Output the lines of the entries below beginning at the one with "position:relative;" and ending with the last, exactly as written and without pictures.

(Front-end code edit data)
>>>

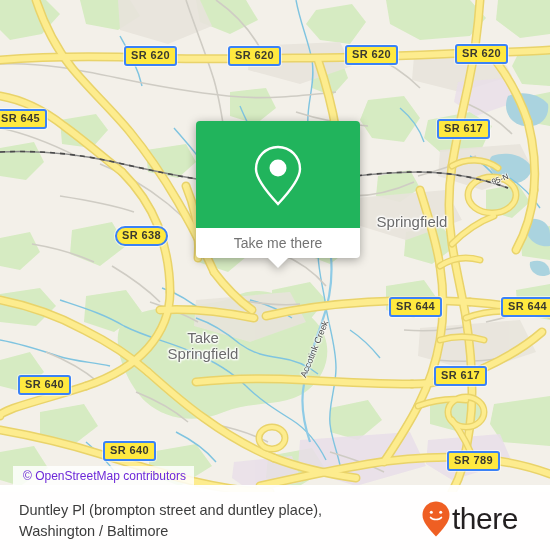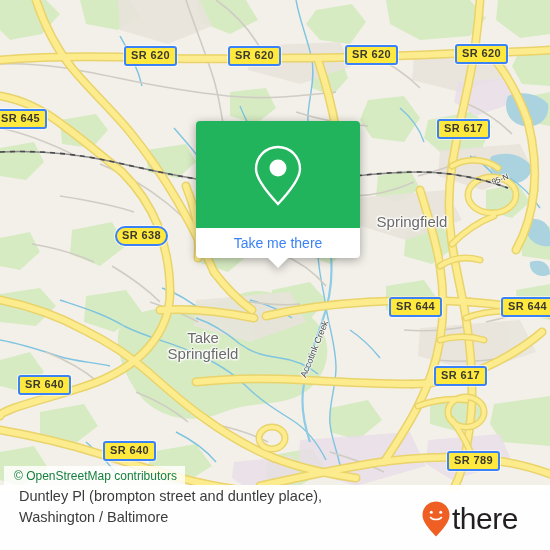--- a/index.html
+++ b/index.html
@@ -75,7 +75,7 @@
     position:relative;
   }
   .card-btn-label{
-    color:#3b82f6;font-size:14px;font-family:"Liberation Sans", sans-serif;
+    color:#737373;font-size:14px;font-family:"Liberation Sans", sans-serif;
   }
   .card-tail{
     position:absolute;left:50%;bottom:-10px;transform:translateX(-50%);

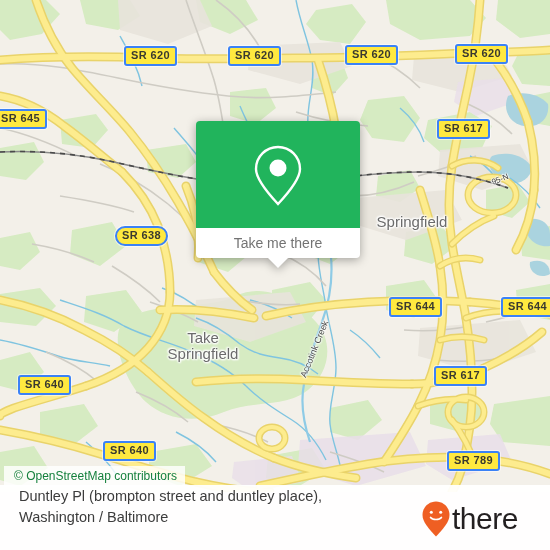--- a/index.html
+++ b/index.html
@@ -85,10 +85,10 @@
 
   
   .attrib{
-    position:absolute;left:4px;top:466px;
+    position:absolute;left:13px;top:466px;
     background:rgba(255,255,255,.82);
     padding:3px 8px 4px 10px;
-    color:#15803d;font-size:12px;
+    color:#6d28d9;font-size:12px;
     font-family:"Liberation Sans", sans-serif;
     z-index:6;
     white-space:nowrap;

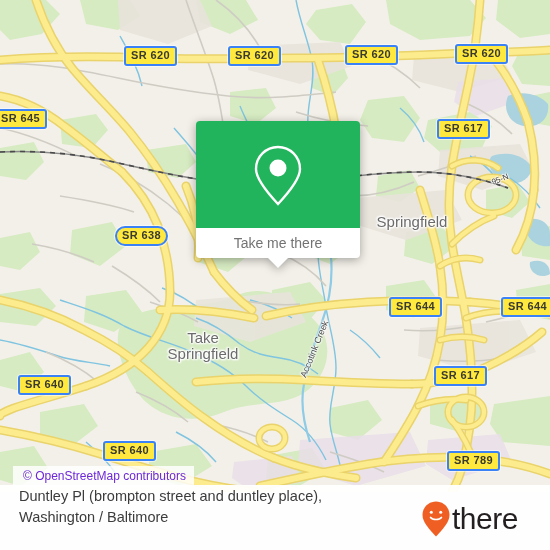--- a/index.html
+++ b/index.html
@@ -101,7 +101,7 @@
     z-index:7;
   }
   .footer-text{
-    position:absolute;left:19px;top:1px;width:370px;
+    position:absolute;left:19px;top:15px;width:370px;
     color:#3c3c3c;font-size:14.5px;line-height:21px;
     font-family:"Liberation Sans", sans-serif;
   }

<<<

→ EXPECTED ANSWER
     position:relative;
   }
   .card-btn-label{
-    color:#3b82f6;font-size:14px;font-family:"Liberation Sans", sans-serif;
+    color:#737373;font-size:14px;font-family:"Liberation Sans", sans-serif;
   }
   .card-tail{
     position:absolute;left:50%;bottom:-10px;transform:translateX(-50%);

--- a/index.html
+++ b/index.html
@@ -85,10 +85,10 @@
 
   
   .attrib{
-    position:absolute;left:4px;top:466px;
+    position:absolute;left:13px;top:466px;
     background:rgba(255,255,255,.82);
     padding:3px 8px 4px 10px;
-    color:#15803d;font-size:12px;
+    color:#6d28d9;font-size:12px;
     font-family:"Liberation Sans", sans-serif;
     z-index:6;
     white-space:nowrap;

--- a/index.html
+++ b/index.html
@@ -101,7 +101,7 @@
     z-index:7;
   }
   .footer-text{
-    position:absolute;left:19px;top:1px;width:370px;
+    position:absolute;left:19px;top:15px;width:370px;
     color:#3c3c3c;font-size:14.5px;line-height:21px;
     font-family:"Liberation Sans", sans-serif;
   }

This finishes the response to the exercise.